=== Information shown ===

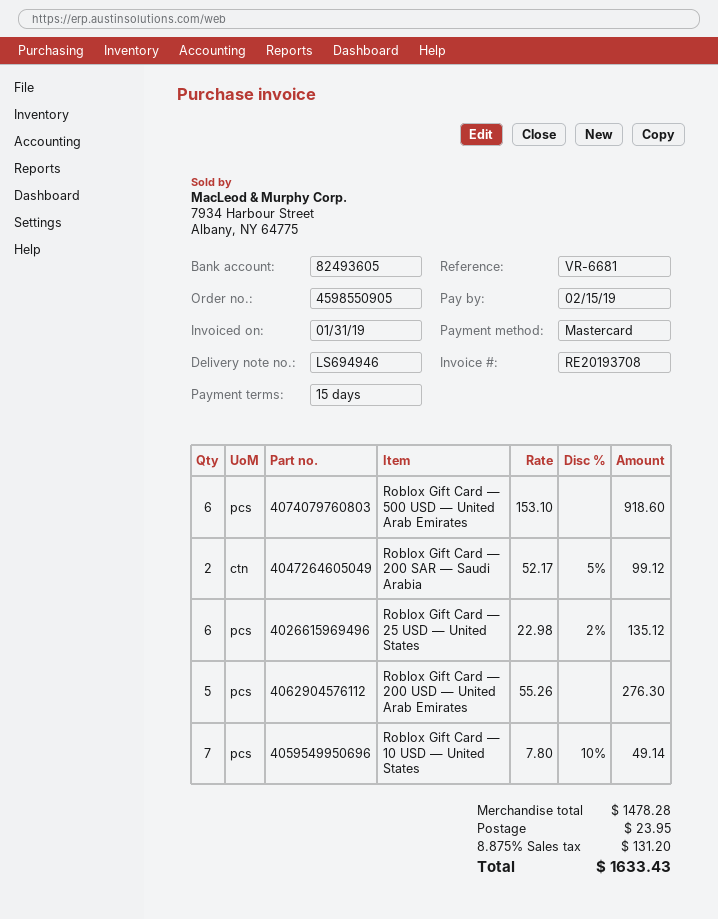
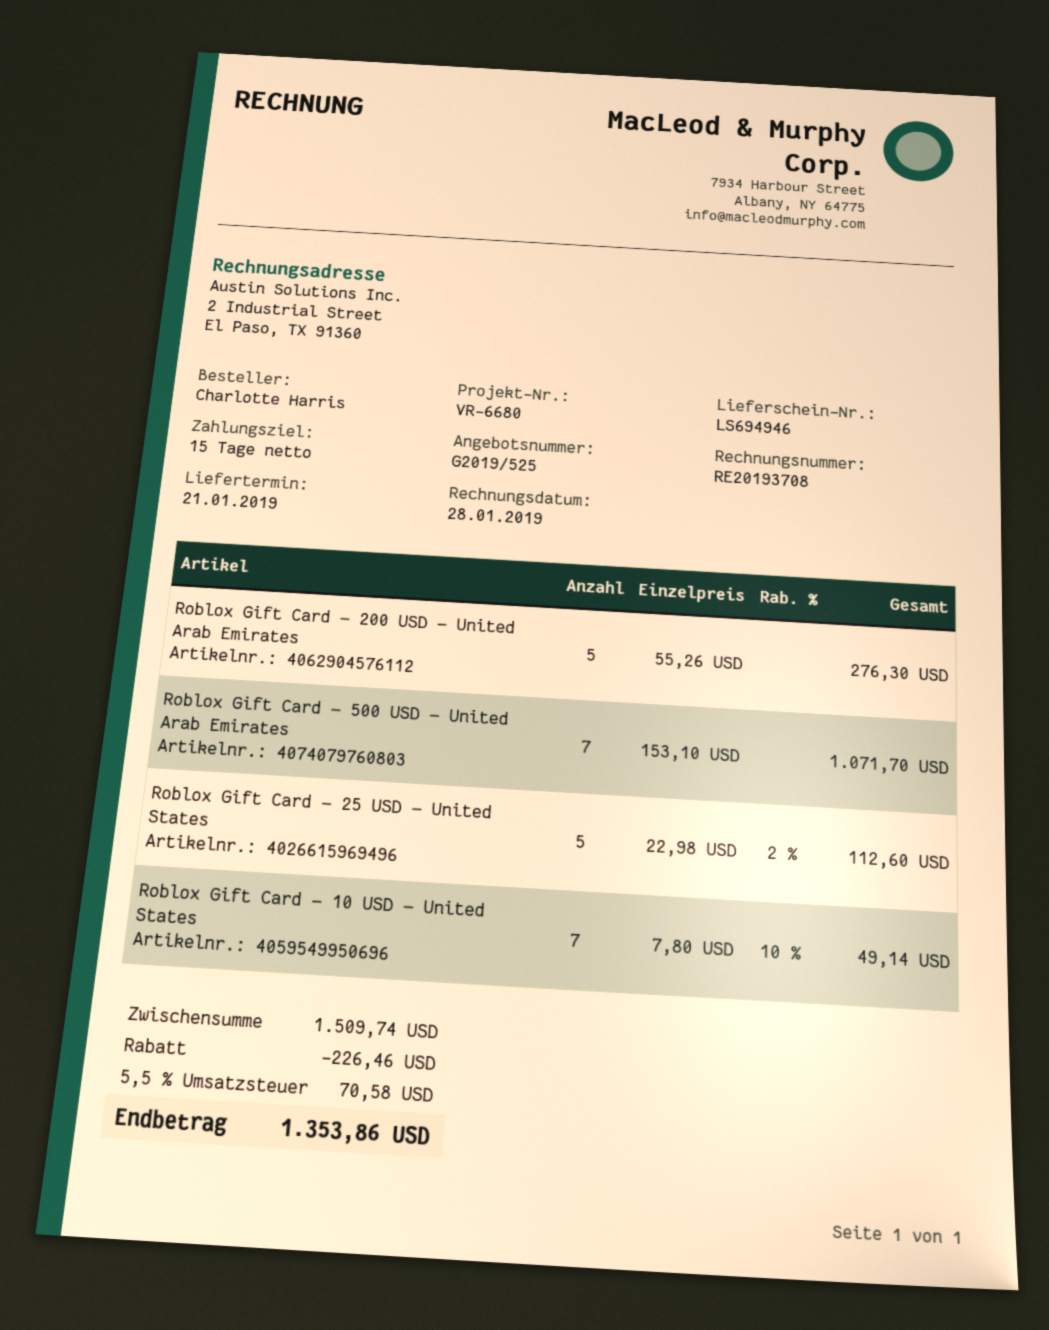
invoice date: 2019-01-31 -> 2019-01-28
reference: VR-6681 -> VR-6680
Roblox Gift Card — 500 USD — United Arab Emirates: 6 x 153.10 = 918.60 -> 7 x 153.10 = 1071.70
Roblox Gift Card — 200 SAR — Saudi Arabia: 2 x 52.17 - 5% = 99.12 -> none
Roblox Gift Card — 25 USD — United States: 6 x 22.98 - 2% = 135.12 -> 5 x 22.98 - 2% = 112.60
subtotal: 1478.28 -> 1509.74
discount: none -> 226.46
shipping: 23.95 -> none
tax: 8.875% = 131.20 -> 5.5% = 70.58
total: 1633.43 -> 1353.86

===
=== Information shown ===

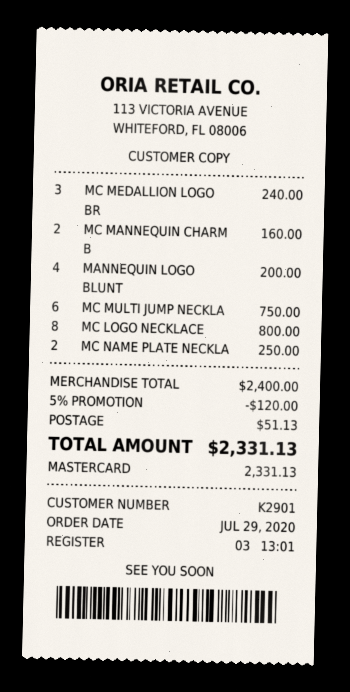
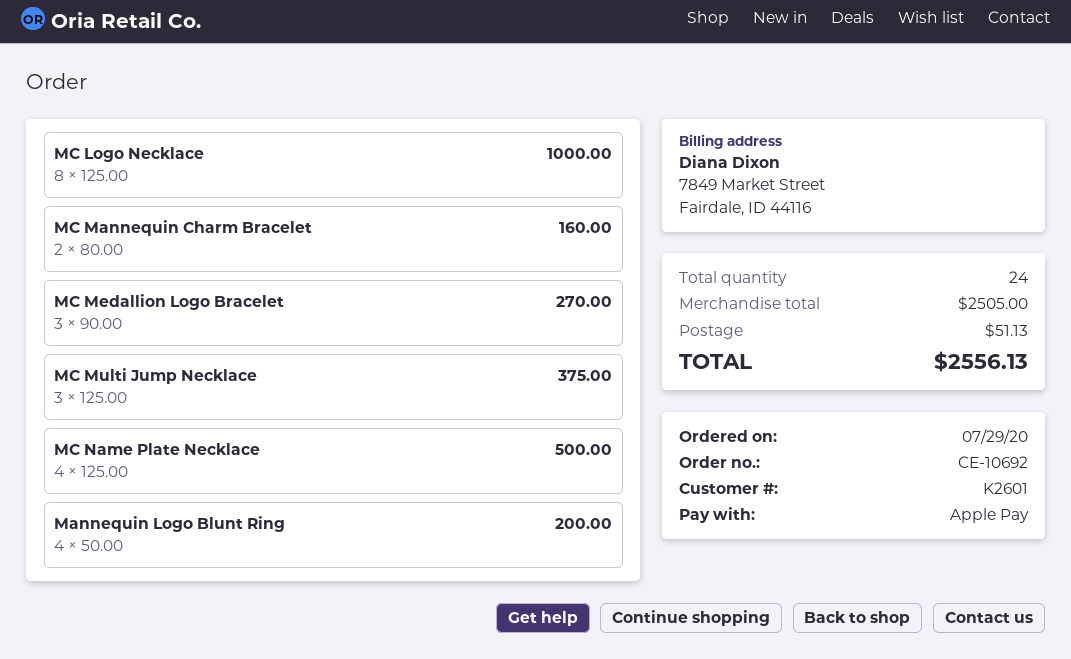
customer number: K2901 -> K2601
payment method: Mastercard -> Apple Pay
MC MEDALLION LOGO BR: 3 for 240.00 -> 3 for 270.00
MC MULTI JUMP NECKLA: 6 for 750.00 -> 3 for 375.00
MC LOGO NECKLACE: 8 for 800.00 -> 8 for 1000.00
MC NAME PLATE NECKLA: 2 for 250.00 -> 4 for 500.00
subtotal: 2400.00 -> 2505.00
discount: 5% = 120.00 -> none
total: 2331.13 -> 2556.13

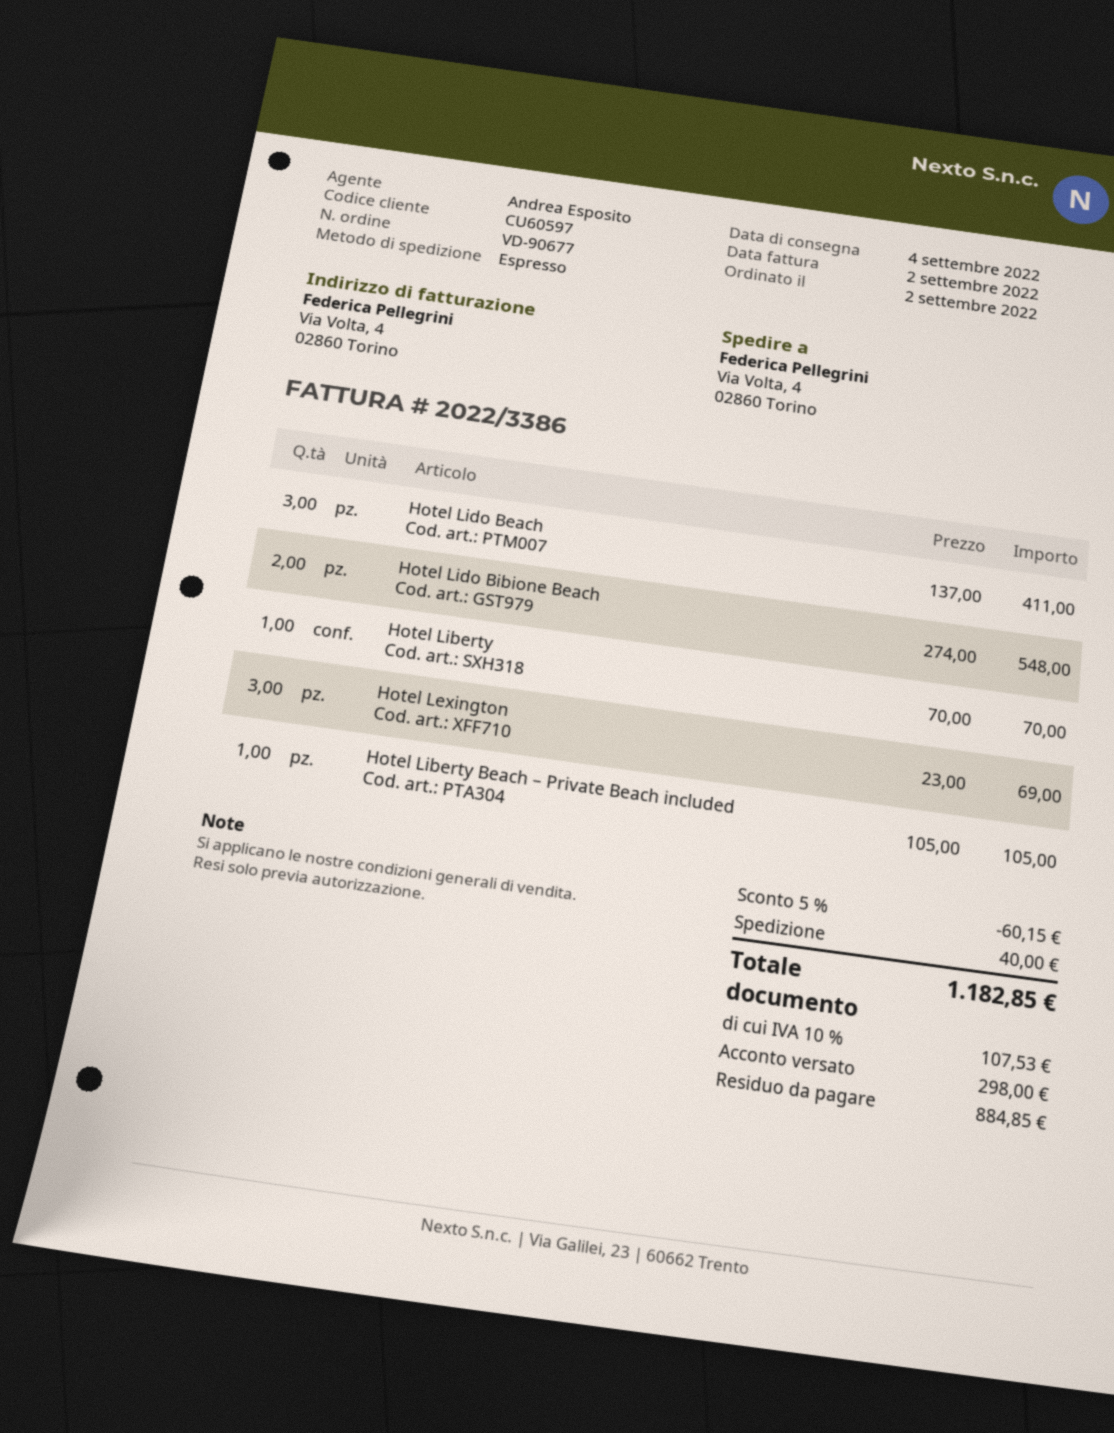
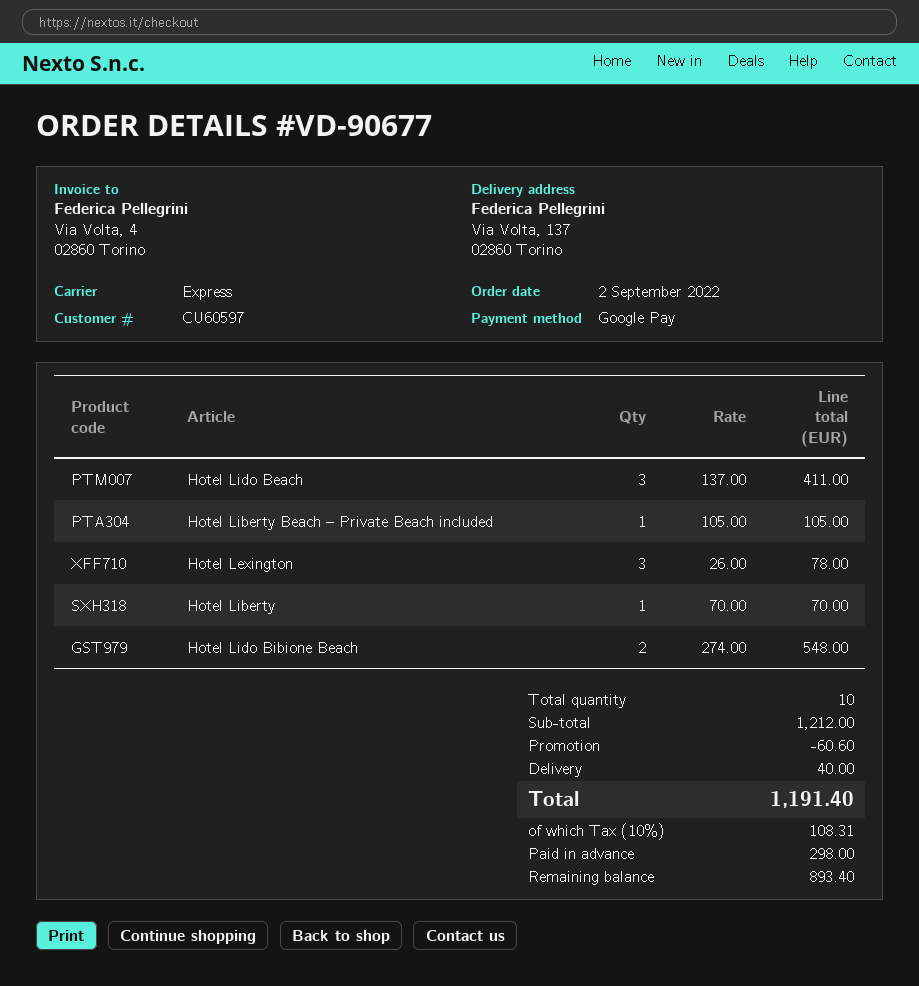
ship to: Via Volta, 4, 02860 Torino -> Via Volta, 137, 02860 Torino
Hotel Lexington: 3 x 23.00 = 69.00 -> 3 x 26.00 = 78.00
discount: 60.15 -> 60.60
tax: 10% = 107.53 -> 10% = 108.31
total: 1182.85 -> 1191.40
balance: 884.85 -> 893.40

===

▶ [Your instructions]:
Copy every line in the listing above where the string "Gift" turns up.

▶ [Output for this exercise]:
Roblox Gift Card — 500 USD — United Arab Emirates: 6 x 153.10 = 918.60 -> 7 x 153.10 = 1071.70
Roblox Gift Card — 200 SAR — Saudi Arabia: 2 x 52.17 - 5% = 99.12 -> none
Roblox Gift Card — 25 USD — United States: 6 x 22.98 - 2% = 135.12 -> 5 x 22.98 - 2% = 112.60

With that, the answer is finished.